Automatisiertes gerichtliches Mahnverfahren (AGMV)

Im Jahr 1982 wurde unter dem Gesichtspunkt, die bürokratische und langwierige manuelle Bearbeitung von Mahnsachen billiger und schneller zu bearbeiten, das automatisierte gerichtliche Mahnverfahren eingeführt: Die Anträge werden ausschließlich online am Computer behandelt und bearbeitet, das zeitraubende Ausfüllen von Formularen fällt aus. Die Bearbeitungsdauer der Gerichte vermindert sich, weil die auf Datenträgern eingereichten Unterlagen innerhalb von kürzester Zeit weiterverarbeitet werden können. In Papierform auf scanfähigen Vordrucken oder auf elektronischen Datenträgern werden die Anträge eingereicht, auch eine Antragstellung per E-Mail ist durch Verschlüsselung und Signaturen möglich. Das gerichtliche Mahnverfahren ist ein zivilgerichtliches Gerichtsverfahren, das der vereinfachten Durchsetzung von Geldforderungen dient (§ 688 ZPO). Um zum Beispiel die Räumung von Wohnraum gerichtlich durchzusetzen, ist daher das Mahnverfahren nicht einsetzbar. Das gerichtliche Mahnverfahren darf nicht verwechselt werden mit außergerichtlichen Mahnungen durch Unternehmen, Rechtsanwälte oder Inkassounternehmen.

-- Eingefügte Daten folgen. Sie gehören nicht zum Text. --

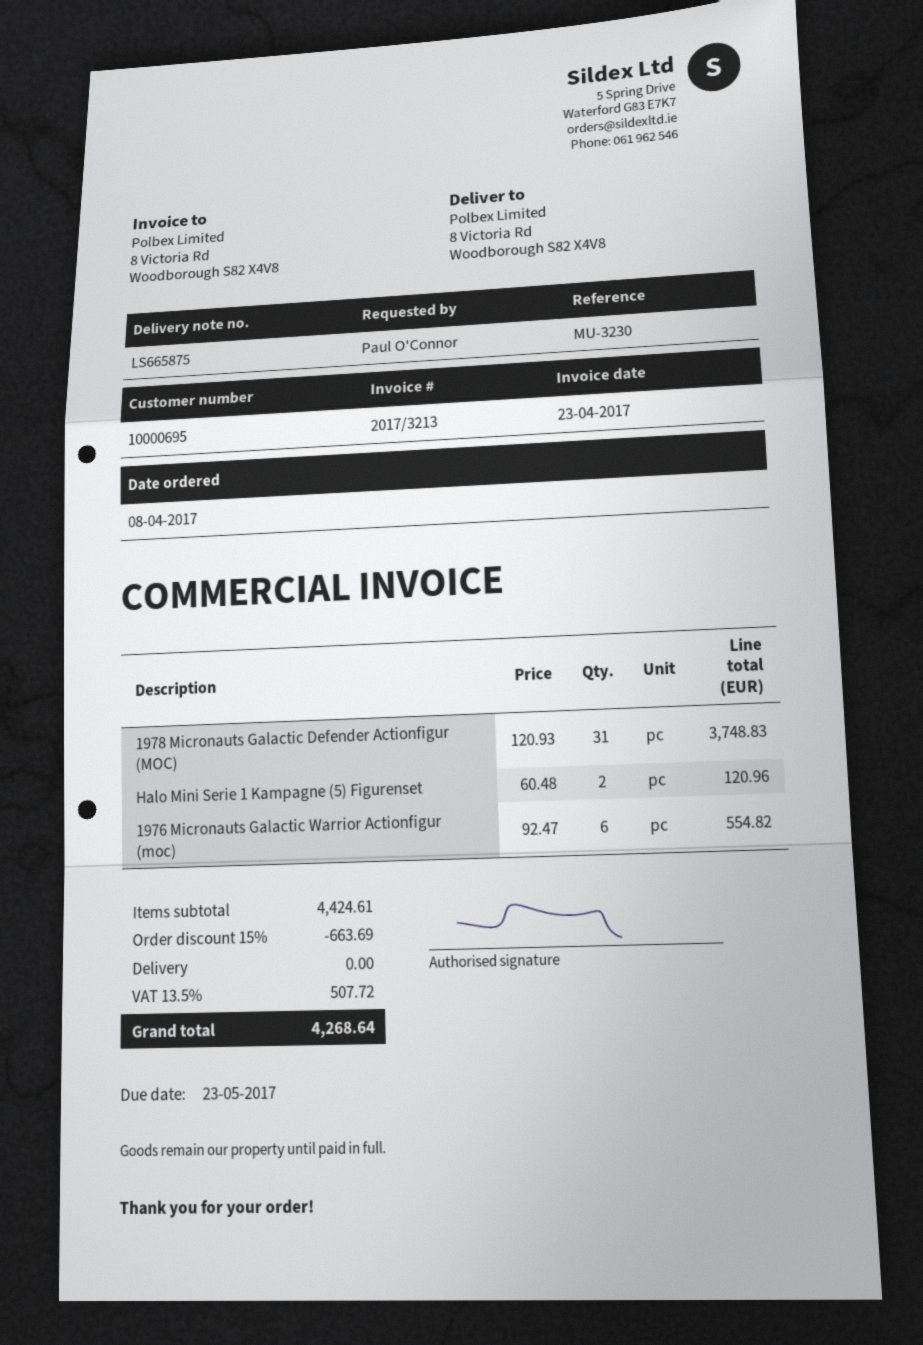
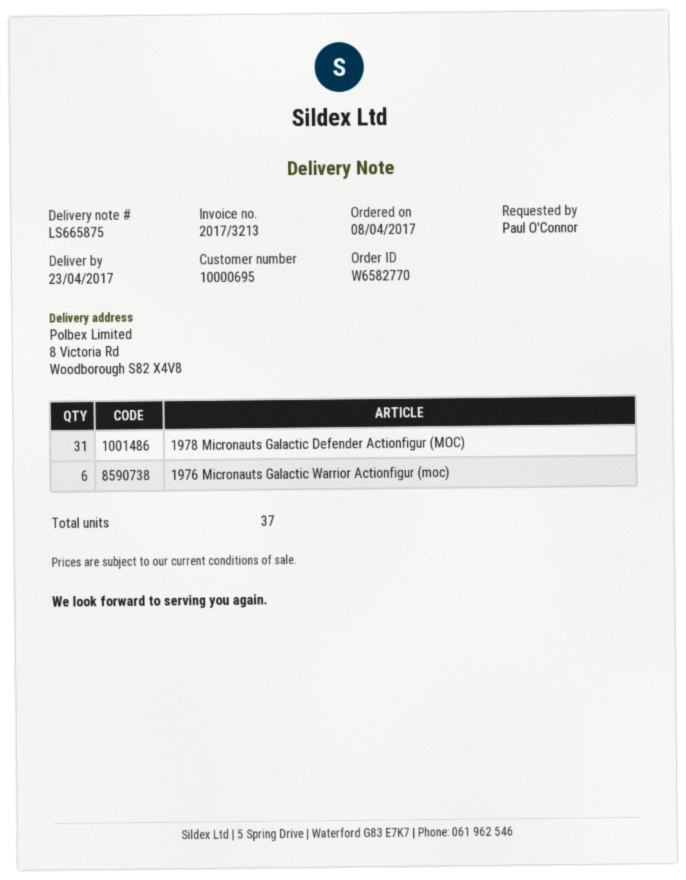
Halo Mini Serie 1 Kampagne (5) Figurenset: 2 -> none

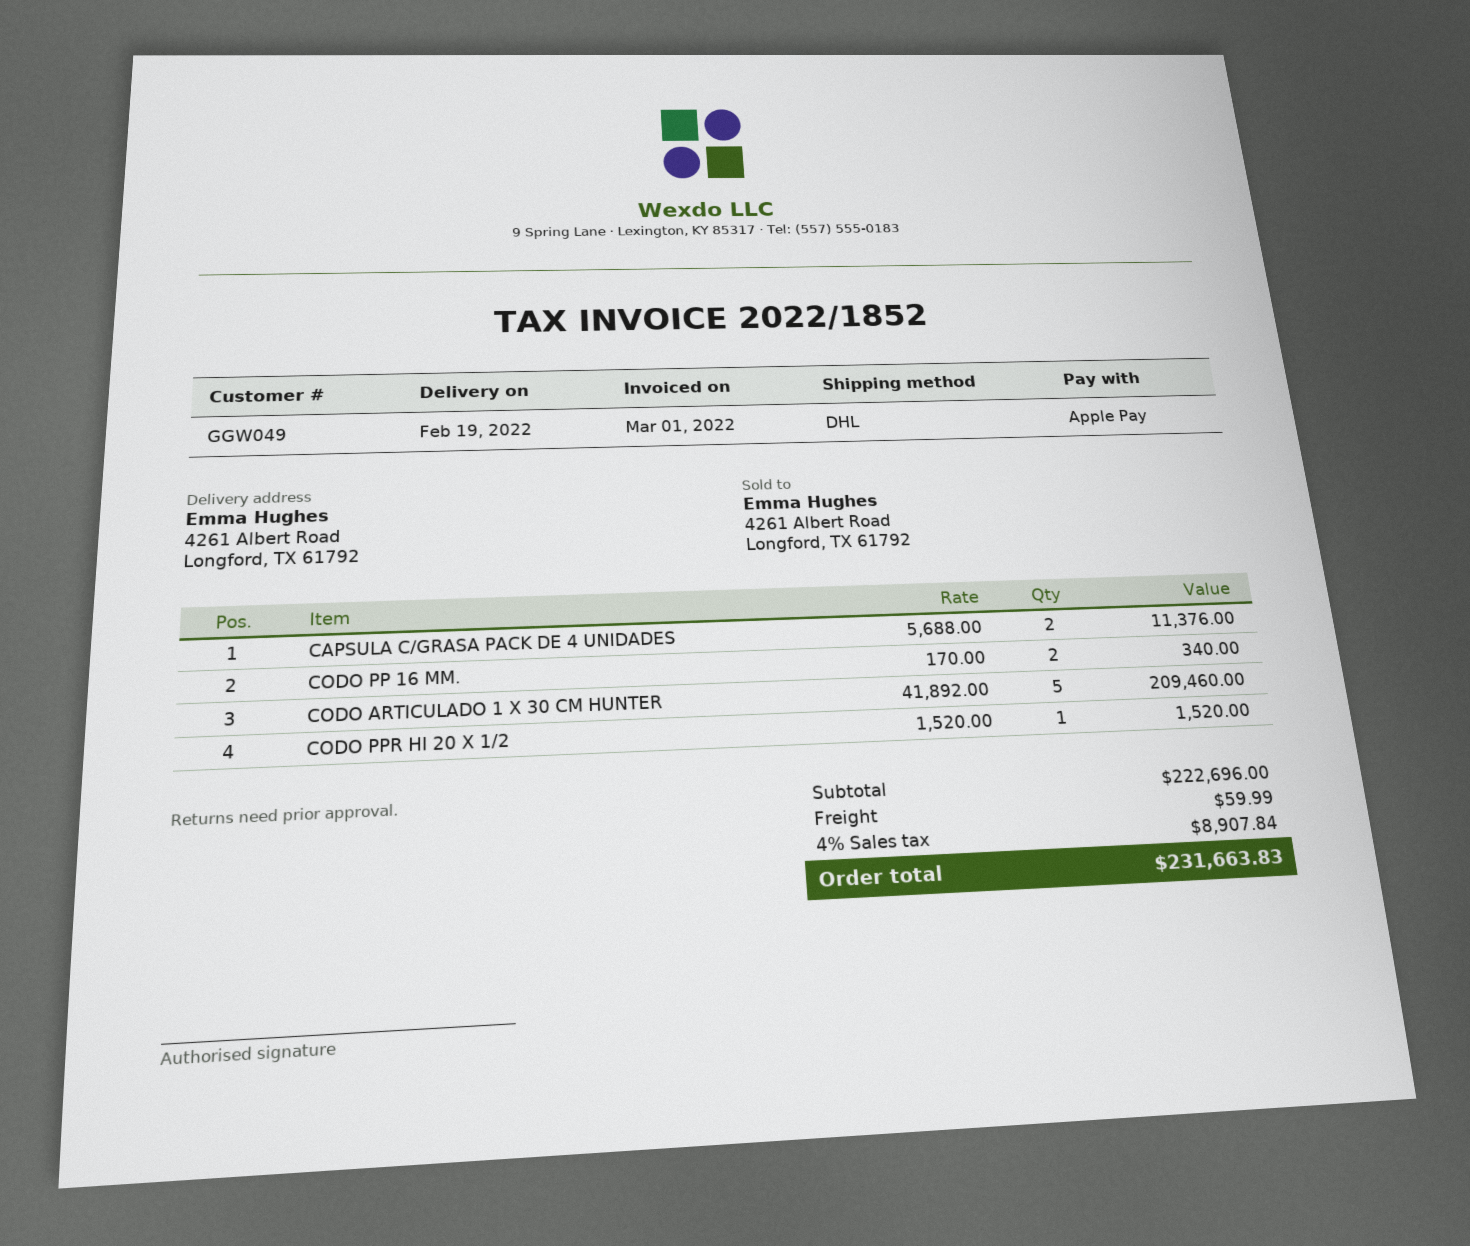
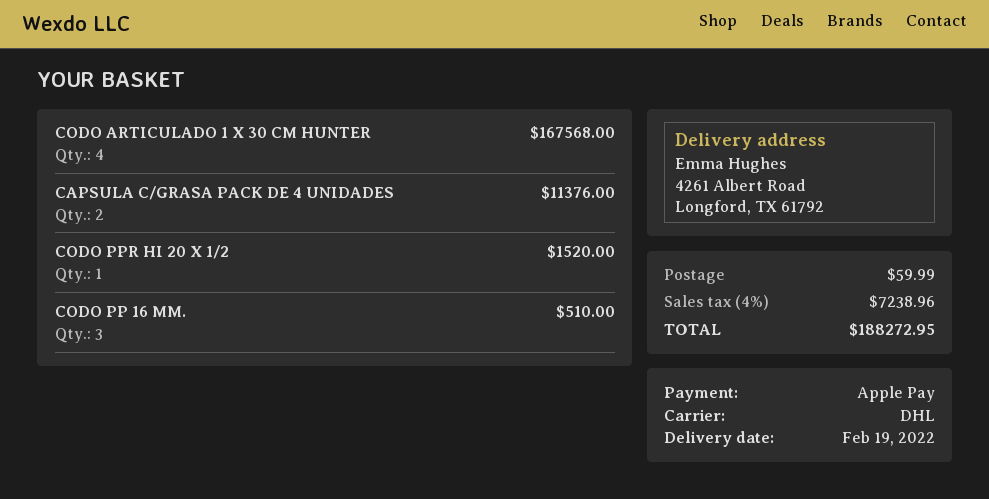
CODO PP 16 MM.: 2 for 340.00 -> 3 for 510.00
CODO ARTICULADO 1 X 30 CM HUNTER: 5 for 209460.00 -> 4 for 167568.00
tax: 4% = 8907.84 -> 4% = 7238.96
total: 231663.83 -> 188272.95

Mit der Einleitung eines gerichtlichen Mahnverfahrens und Zustellung des Mahnbescheides wird der Eintritt der Verjährung gehemmt. Der Artikel “Verjährungsfristen” nach dem BGB erläutert die unterschiedlichen Verjährungsfristen.

Das Mahnverfahren ermöglicht die Vollstreckung einer Geldforderung ohne Klageerhebung, also auch ohne Urteil. Dabei wird nicht geprüft, ob die Geldforderung zu Recht besteht. Es erfolgt weder eine mündliche Verhandlung oder Beweiserhebung. Das Mahnverfahren ist neben der Erhebung einer Zivilklage ein einfacher und kostensparender Weg, um gegen säumige Schuldner vorzugehen. Es ist auch kein Rechtsanwalt erforderlich. Das gerichtliche Mahnverfahren wird weitgehend oder sogar voll automatisiert durchgeführt.

Es ist das Ziel des gerichtlichen Mahnverfahrens, den Schuldner zur Zahlung zu veranlassen. Damit dieses Ziel auch wirksam erreicht werden kann, steht am Ende des Mahnverfahrens der Vollstreckungsbescheid (§ 794 Abs. 1 Nr. 4 ZPO). Das ist ein Vollstreckungstitel, mit dem der Gläubiger seine Geldforderung im Wege der Zwangsvollstreckung eintreiben kann.